Consequently, in every case, the following questions must be answered to determine whether a party has a force majeure defence or not:
- Has there been a force majeure event?
- Has that event interfered with performance in the required way?
- Was the event beyond the party’s reasonable control?
- Did that party take all reasonable steps to avoid the event and mitigate its effects?
Has there been a force majeure event?
As explained above, whether a particular occurrence amounts to a force majeure event depends on the proper construction of the words of the applicable clause. Such clauses vary greatly as to their structure, formulation and breadth.
Some of the broadest clauses are to be found in standard terms for the sale of oil and oil products. For example, the force majeure clauses in the BP 2015 Terms and the Shell 2010 Terms, which are substantially identical, lay down a broad overarching test requiring the party’s failure to perform to be due to “an impediment beyond its control”. They then set out a non-exhaustive list of events likely to fall within that definition (e.g. war, natural disasters, fire, strikes, etc.).

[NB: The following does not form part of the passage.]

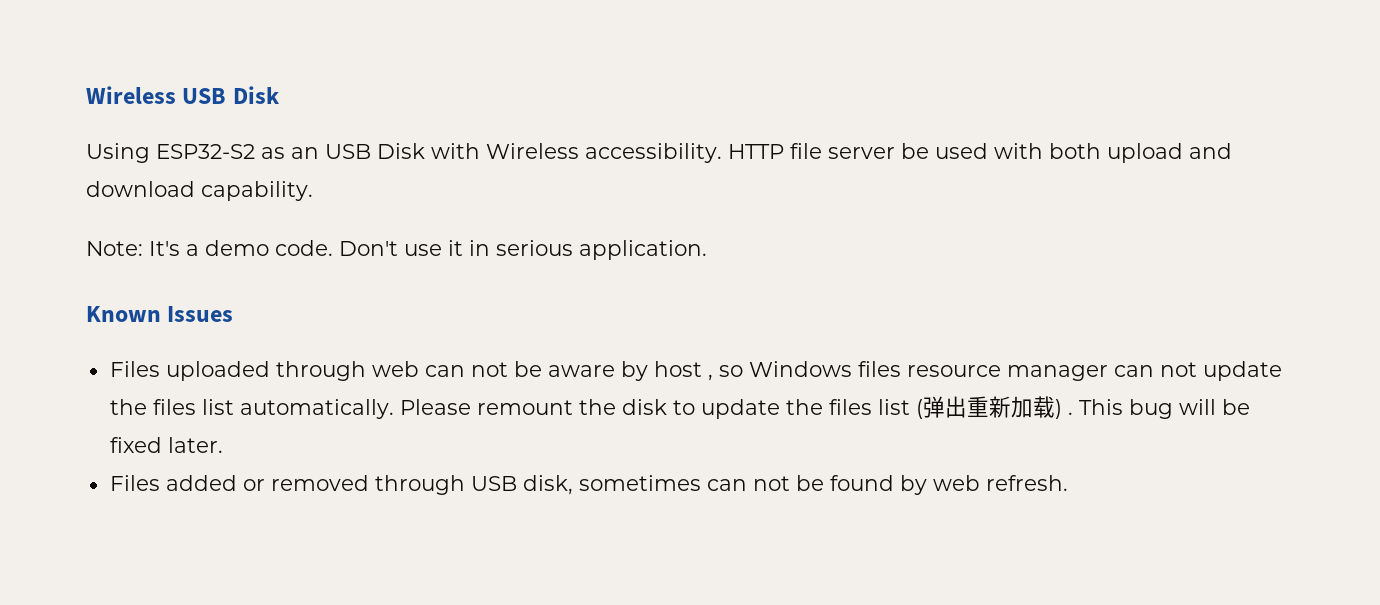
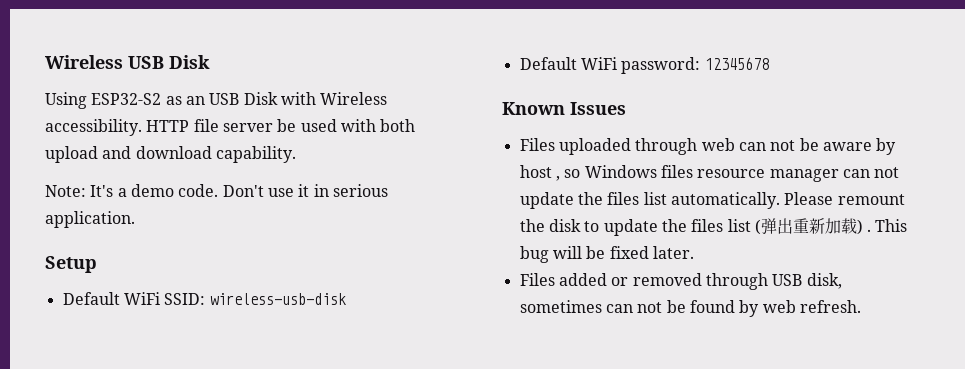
(707, 250) none -> [45,256,97,273] [62,292,346,305] [519,57,769,74] // Setup // Default WiFi SSID: wireless-usb-disk // Default WiFi password: 12345678

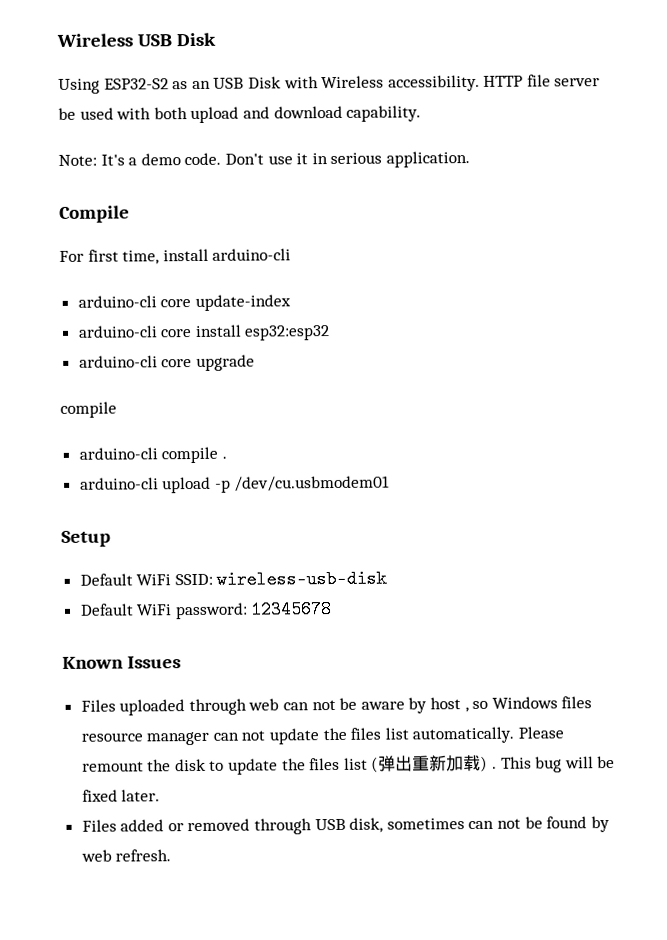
(135, 219) none -> [59,205,130,223] [59,248,292,265] [77,294,291,311] [77,324,331,341] [78,354,255,371] [60,401,117,418] [78,446,227,464] [79,475,391,494] // Compile // For first time, install arduino-cli // arduino-cli core update-index // arduino-cli core install esp32:esp32 // arduino-cli core upgrade // compile // arduino-cli compile . // arduino-cli upload -p /dev/cu.usbmodem01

Although disease, epidemics and pandemics are not listed, they would clearly amount to impediments beyond the parties’ control satisfying the overarching test.
The ICC Force Majeure Clause 2003 adopts the same “impediment beyond its control” test and then lists events which are rebuttably presumed to satisfy that requirement, including war, terrorism, act of God, plague and epidemic.
Governmental actions such as lockdowns and discharge port quarantines based on a vessel’s recent ports of call will generally satisfy the “impediment beyond its control” test. But that might not always be the case. Consider, for example, a CIF seller who appropriates to its sale contract a cargo shipped from a country that is already listed in the quarantine operated at the discharge port. Would that seller be able rely on this provision if cargoes shipped from non-quarantined countries were available to be appropriated to the contract at the time?
The force majeure clause in the Repsol 2017 Terms is slightly narrower in scope, applying to failures by a party to perform arising out of “any occurrence or circumstance reasonably beyond the control of that Party which could not be foreseen the moment of the contract formation.” As can be seen, this clause requires the party claiming force majeure to establish the additional requirement that the alleged force majeure event was unforeseeable. Whilst that may be easily established in relation to contracts concluded before coronavirus-related governmental actions started to be taken in March 2020, it must be questionable whether it can be said that such actions “could not be foreseen” from late March onwards. That means that parties seeking to rely on this clause in contracts concluded after late March may experience difficulty.